Büyük Melen Çayı’nda (Düzce) Günlük Yağışlarla Akım İlişkisinin Analizi

Bu çalışmada Büyük Melen Çayı (Düzce) günlük akım değerleri ile günlük toplam yağışlar ve günlük yağış şiddeti arasındaki ilişkilerin analiz edilmesi amaçlanmıştır. Gerek İstanbul’un içme suyu ihtiyacını karşılamadaki önemi gerekse 2019 yılında olduğu gibi sel/taşkın felaketi oluşturma potansiyeli değerlendirdiğinde, Büyük Melen Çayı’nın akım değerlerindeki günlük değişimlerin analiz edilmesi yararlı görülmüştür. Çalışmada veri seti olarak Akçakoca günlük yağış verileri ve Uğurluköy akım gözlem istasyonu günlük akım verileri kullanılmıştır. Akım verilerindeki eksikler Beyler akım gözlem istasyonu verileri kullanılarak regresyon analizi ile tamamlanmıştır. Çalışmada yöntem olarak öncelikle günlük toplam yağışlarla günlük akım verileri arasındaki ilişkiler Pearson korelasyon analiziyle hesaplanmıştır. Daha sonra günlük toplam yağışlar hafif, normal, orta şiddette, şiddetli ve çok şiddetli yağış şeklinde sınıflandırılmış, her bir yağış şiddeti basamağı için günlük akım değerlerinin bir önceki günden sapma değerleri yüzde olarak belirlenmiştir. Dönem ortalaması için tüm aylarda günlük toplam yağışlarla akım değerleri arasında pozitif korelasyon söz konusudur. Korelasyon katsayıları 0,44 ile ocak, ekim ve aralıkta en yüksek iken en düşük korelasyon katsayısı 0,15 ile mayıstadır. Yağış şiddeti basamaklarına göre günlük toplam yağışların akım üzerinde hafif yağışlar için %5,8, normal yağışlar için %35,2, orta şiddette yağışlar için %66,8, şiddetli yağışlar için %168,1, çok şiddetli yağışların için ise %52,5 oranında pozitif etkisi görülüştür.

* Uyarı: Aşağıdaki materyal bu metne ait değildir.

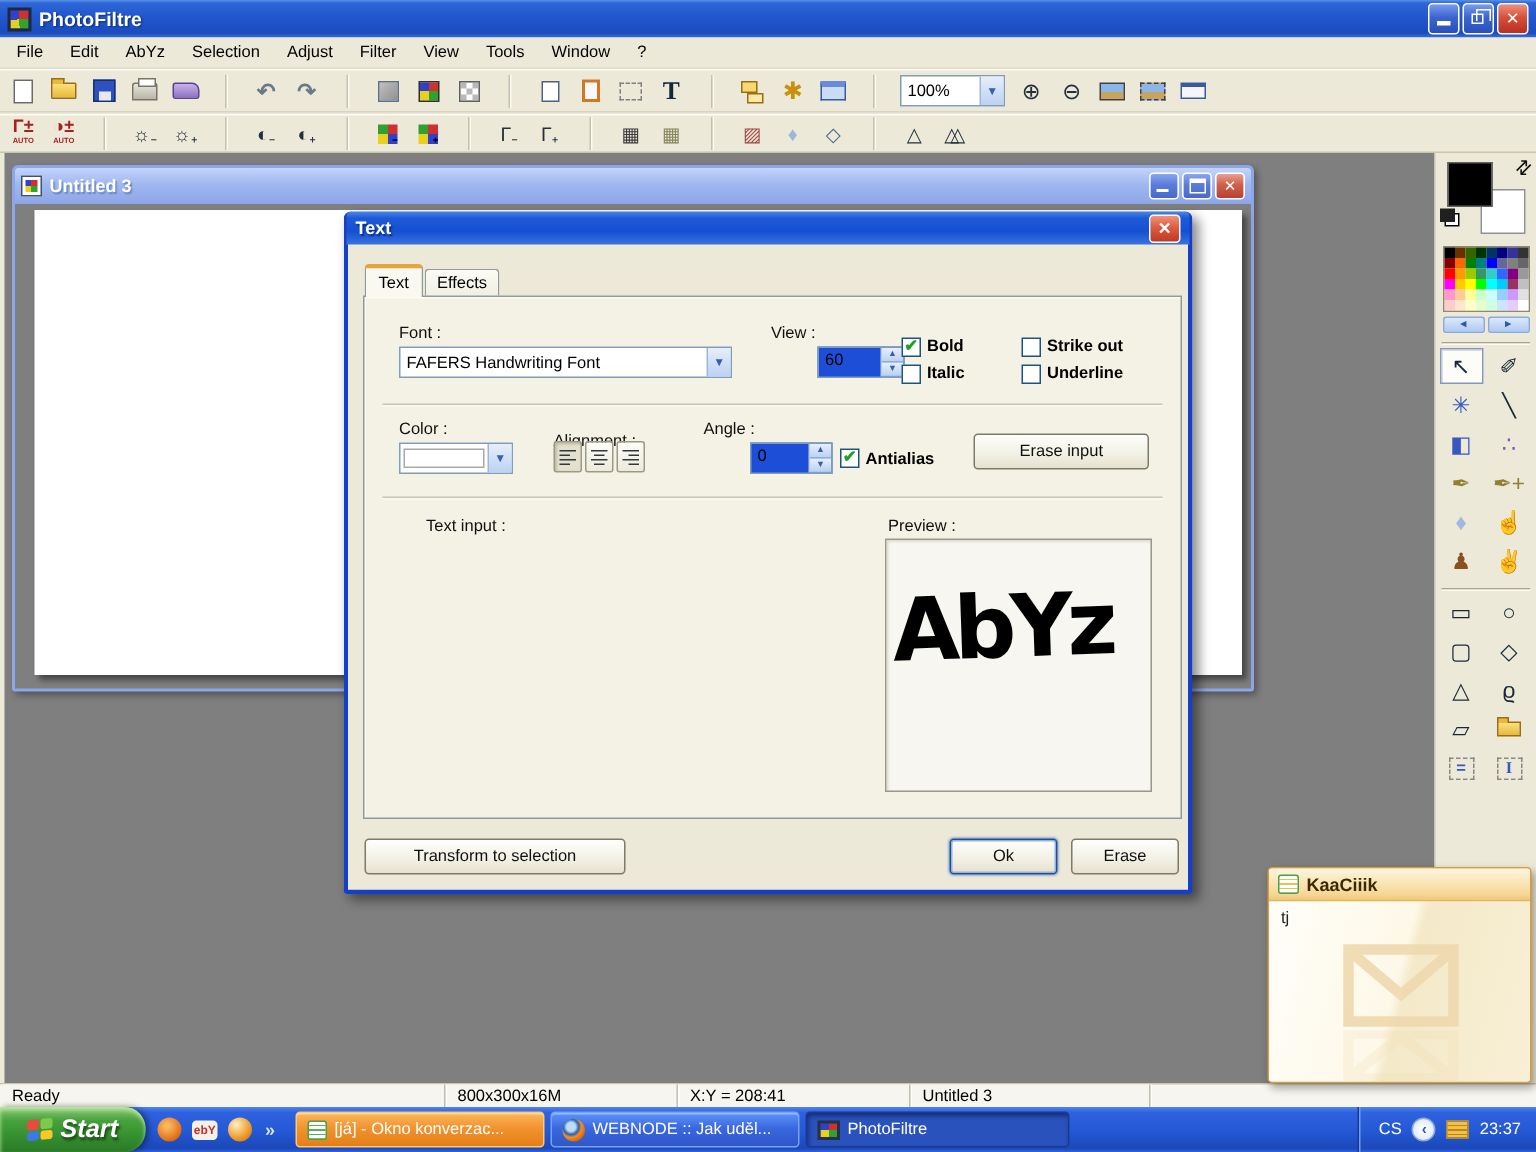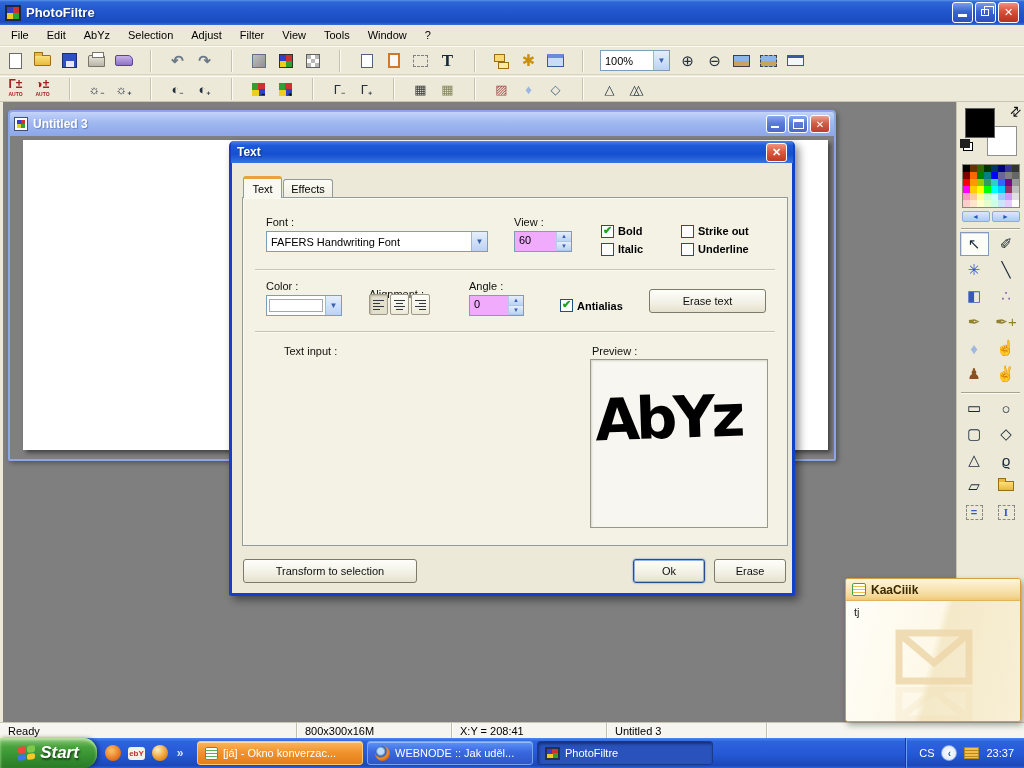"60" .spinner { background: #f0abfc -> #1d4ed8; margin-left: none -> 31px }
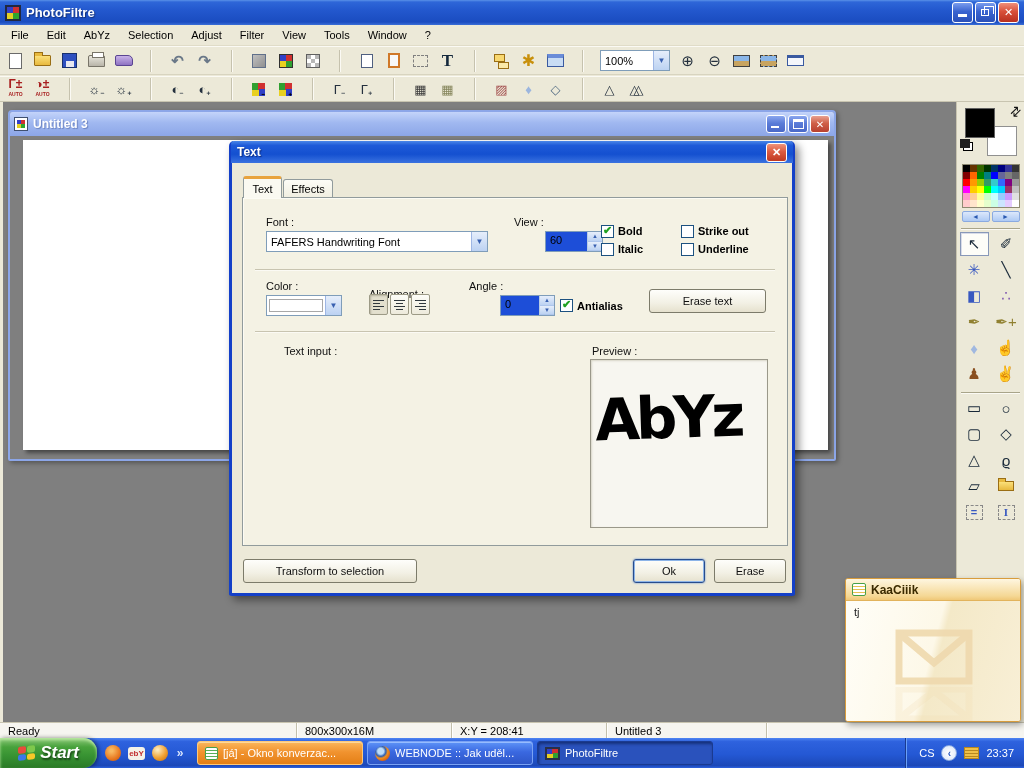"Erase text" span { text: text -> input }
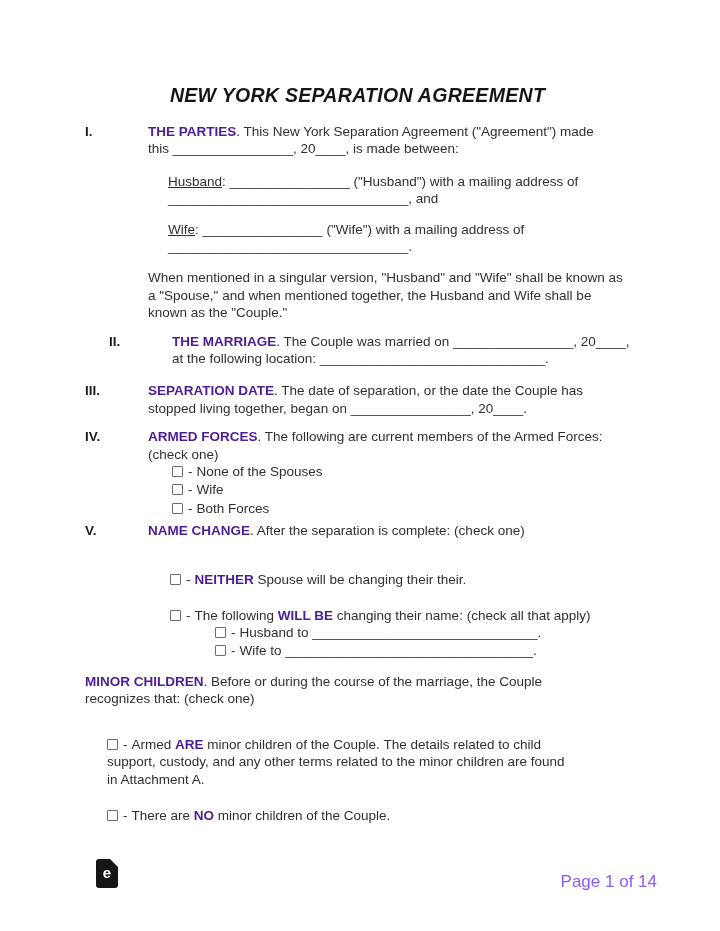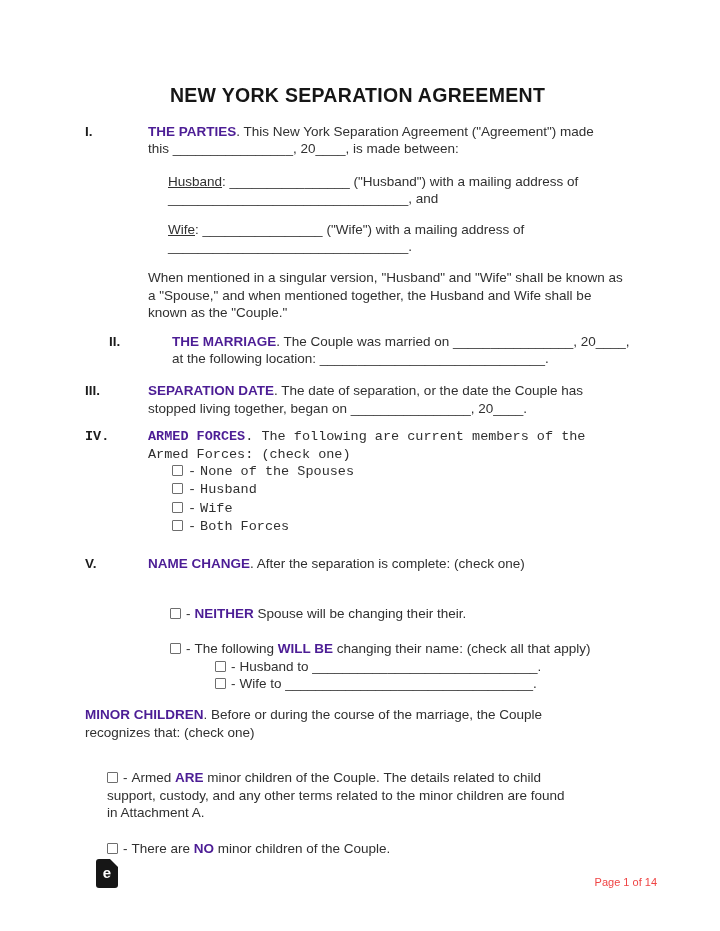"NEW YORK SEPARATION AGREEMENT" .doc-title { font-style: none -> italic }
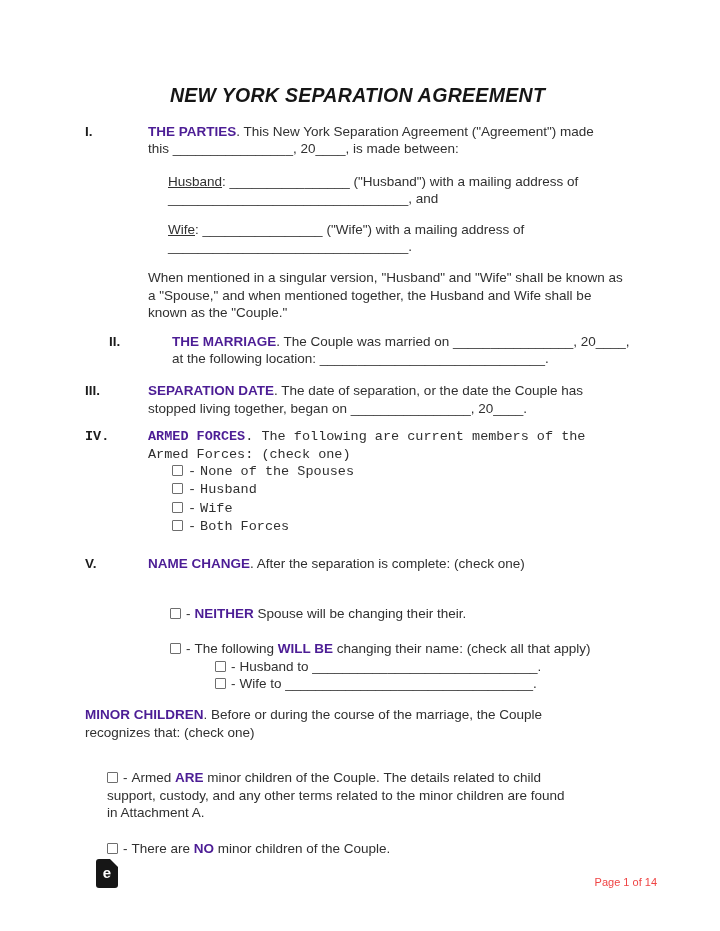"IV." .sec-4 { font-family: Liberation Mono, monospace -> none; margin-bottom: 19px -> 4px }
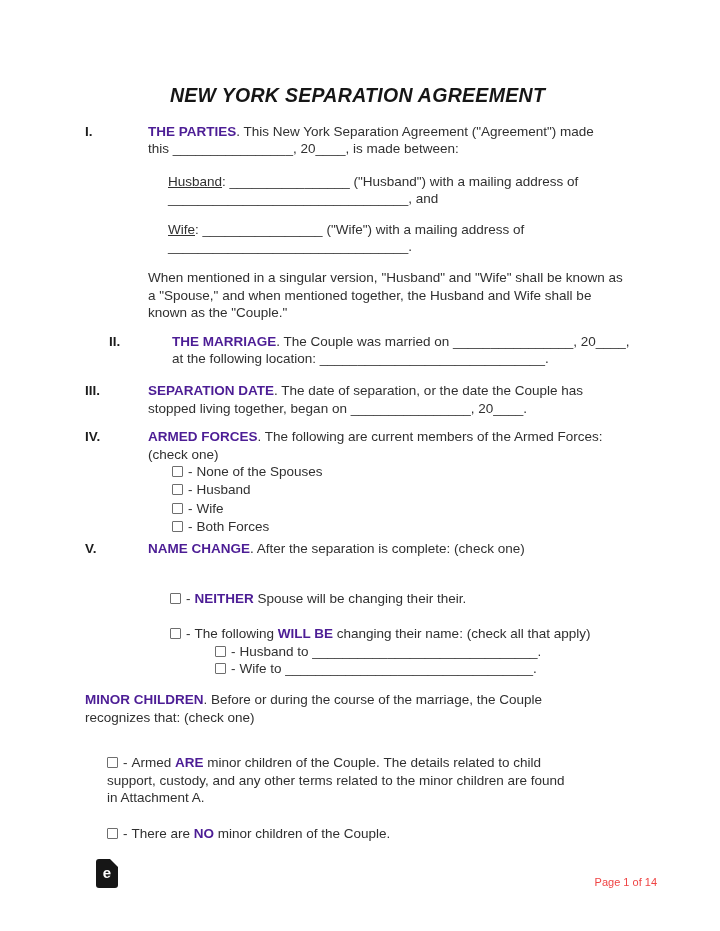"- Husband" div { html: <div><span></span><span>-</span><span>Husband</span></div> -> none }
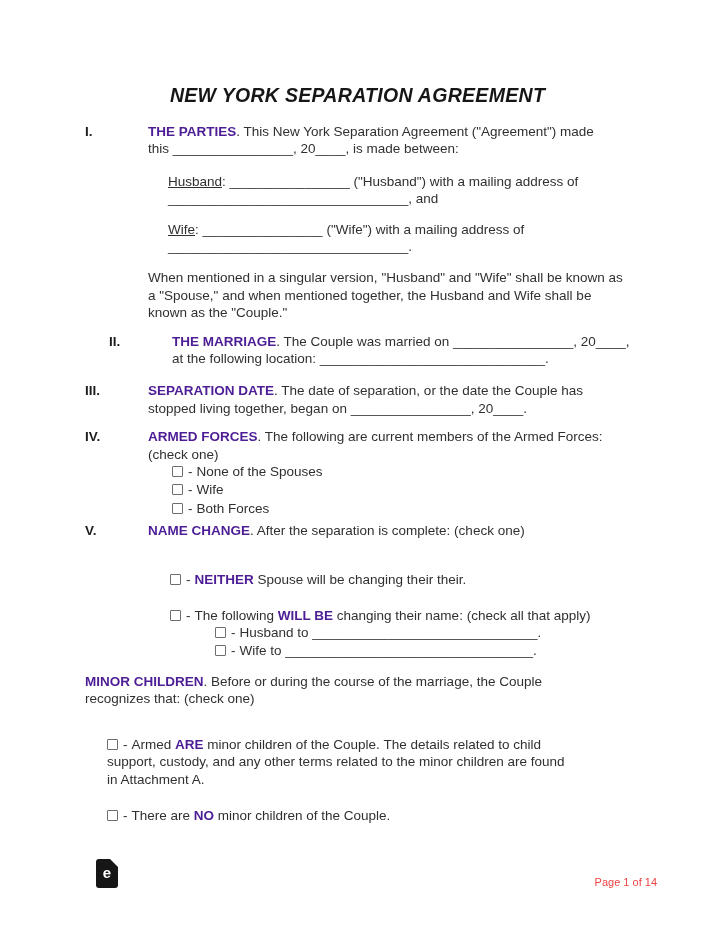"Page 1 of 14" .pagenum { color: #ef4444 -> #8b5cf6; font-size: 11px -> 17px }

Analysis of Daily Precipitation and Flow Relationship in Büyük Melen Stream (Düzce)

This study, it is aimed to analyze the relations between the daily streamflow of Büyük Melen Stream (Düzce) and daily total precipitation and daily precipitation intensity. Considering the importance of Istanbul in meeting the drinking water needs and the potential to create a flood disaster as in 2019, it was found useful to analyze the daily changes in the flow values of the Büyük Melen Stream. Akçakoca daily precipitation data and Uğurluköy streamflow gauge station daily streamflow data were used as data set in the study. The deficiencies in the streamflow data were completed by regression analysis using Beyler streamflow gauge station data. As a method in the study, firstly, the relationships between daily total precipitation and daily flow data were calculated by Pearson correlation analysis. Then, the total daily precipitation was classified as light, normal, moderate, heavy, and very heavy precipitation. Deviation of daily flow values from the previous day for each precipitation intensity class was determined as a percentage. There is a positive correlation between daily total precipitation and flow values in all months for the period average. While the correlation coefficients are highest in January, October, and December with 0.44, the lowest correlation coefficient is in May with 0.15. According to the precipitation intensity classes, the positive effect of the daily total precipitation on the flow was determined as 5.8% for light precipitation, 35.2% for normal precipitation, 66.8% for moderate precipitation, 168.1% for heavy precipitation, and 52.5% for very heavy rains.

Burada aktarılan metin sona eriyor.